O Brasil também tem sua comissão para isso, mas que acaba desrespeitada na Justiça. Só neste ano o governo passou a dar apoio técnico aos juízes nas ações movidas pelos pacientes que exigem o que está fora da cobertura. Os magistrados poderão consultar pareceres médicos e jurisprudência numa base única de dados.
Com tantas ineficiências, há o risco de que o custo da saúde dispare no Brasil. Um estudo da corretora de seguros britânica Aon, que analisou 200.000 contratos em 91 países, aponta que os custos médicos vão crescer, em média, 8,2% neste ano em todo o mundo. O Brasil, no entanto, está no grupo de países — juntamente com Costa Rica, Honduras, Uganda, Guatemala e Argentina — em que a alta será de dois dígitos.
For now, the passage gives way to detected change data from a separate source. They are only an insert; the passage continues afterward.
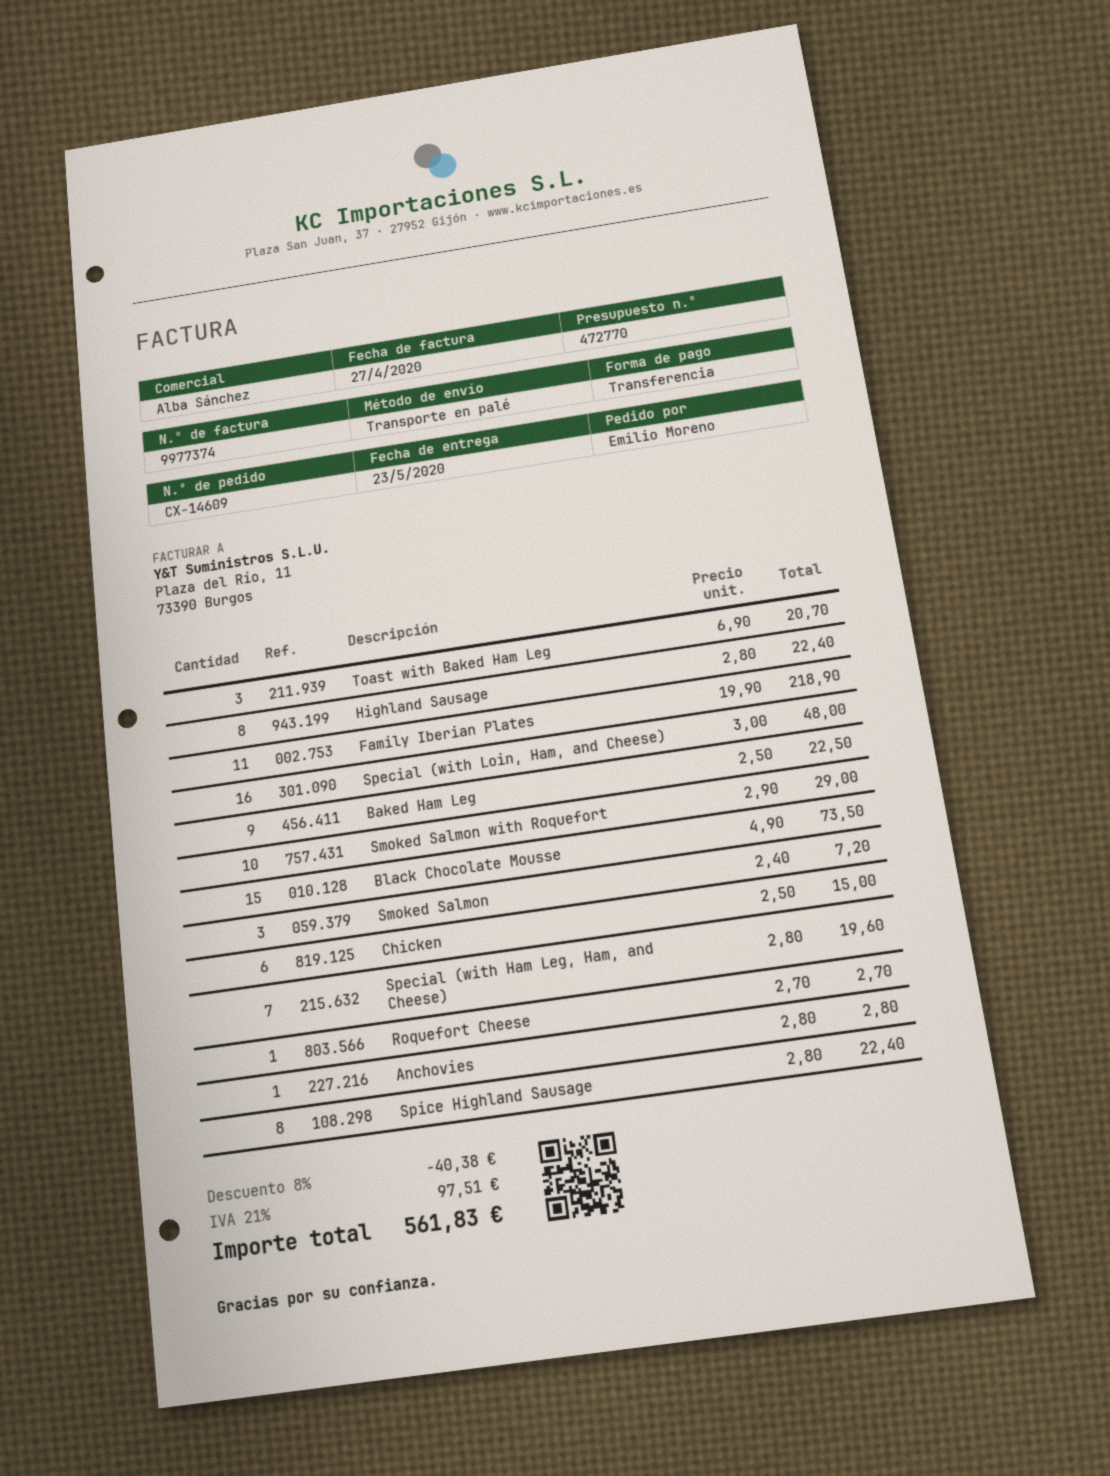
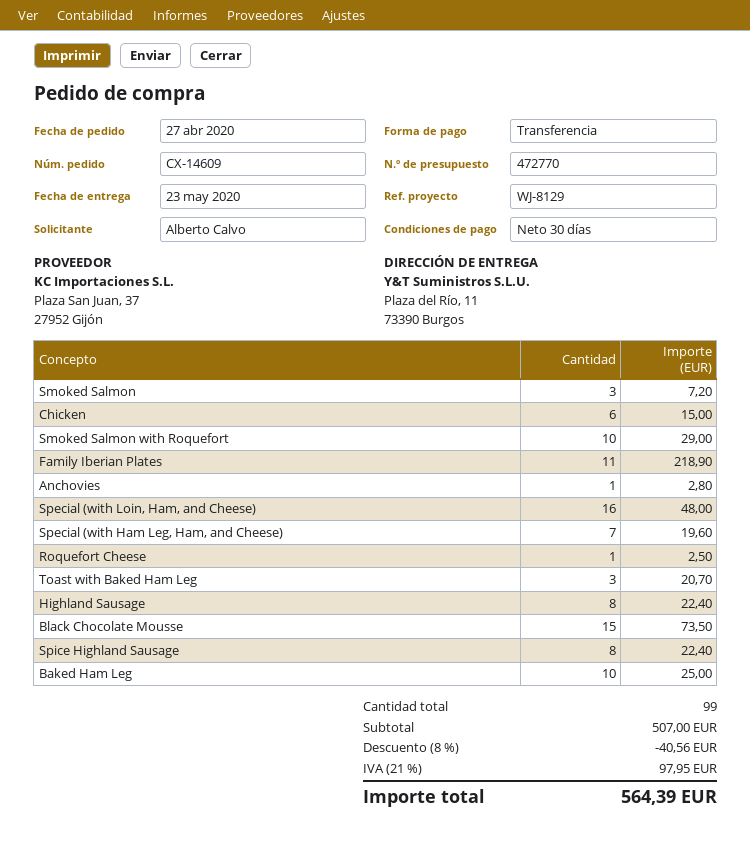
ordered by: Emilio Moreno -> Alberto Calvo
Baked Ham Leg: 9 for 22.50 -> 10 for 25.00
Roquefort Cheese: 1 for 2.70 -> 1 for 2.50
discount: 8% = 40.38 -> 8% = 40.56
tax: 21% = 97.51 -> 21% = 97.95
total: 561.83 -> 564.39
“Não podemos limitar o acesso à saúde pelo custo”, diz Marcelo Munerato, presidente da corretora Aon no Brasil. As tecnologias trazem vantagens para toda a sociedade. Um estudo do Banco Mundial revela que suturas com cobertura antibacteriana, mesmo mais caras do que as sem cobertura, diminuem em até 30% o risco de uma infecção hospitalar, uma complicação que faz o gasto com o paciente ficar até dez vezes maior. Só uma boa gestão é capaz de fazer essas análises com cuidado e dar acesso à saúde de qualidade a mais pessoas. É um caminho longo, mas que precisa ser trilhado pelo sistema de saúde brasileiro.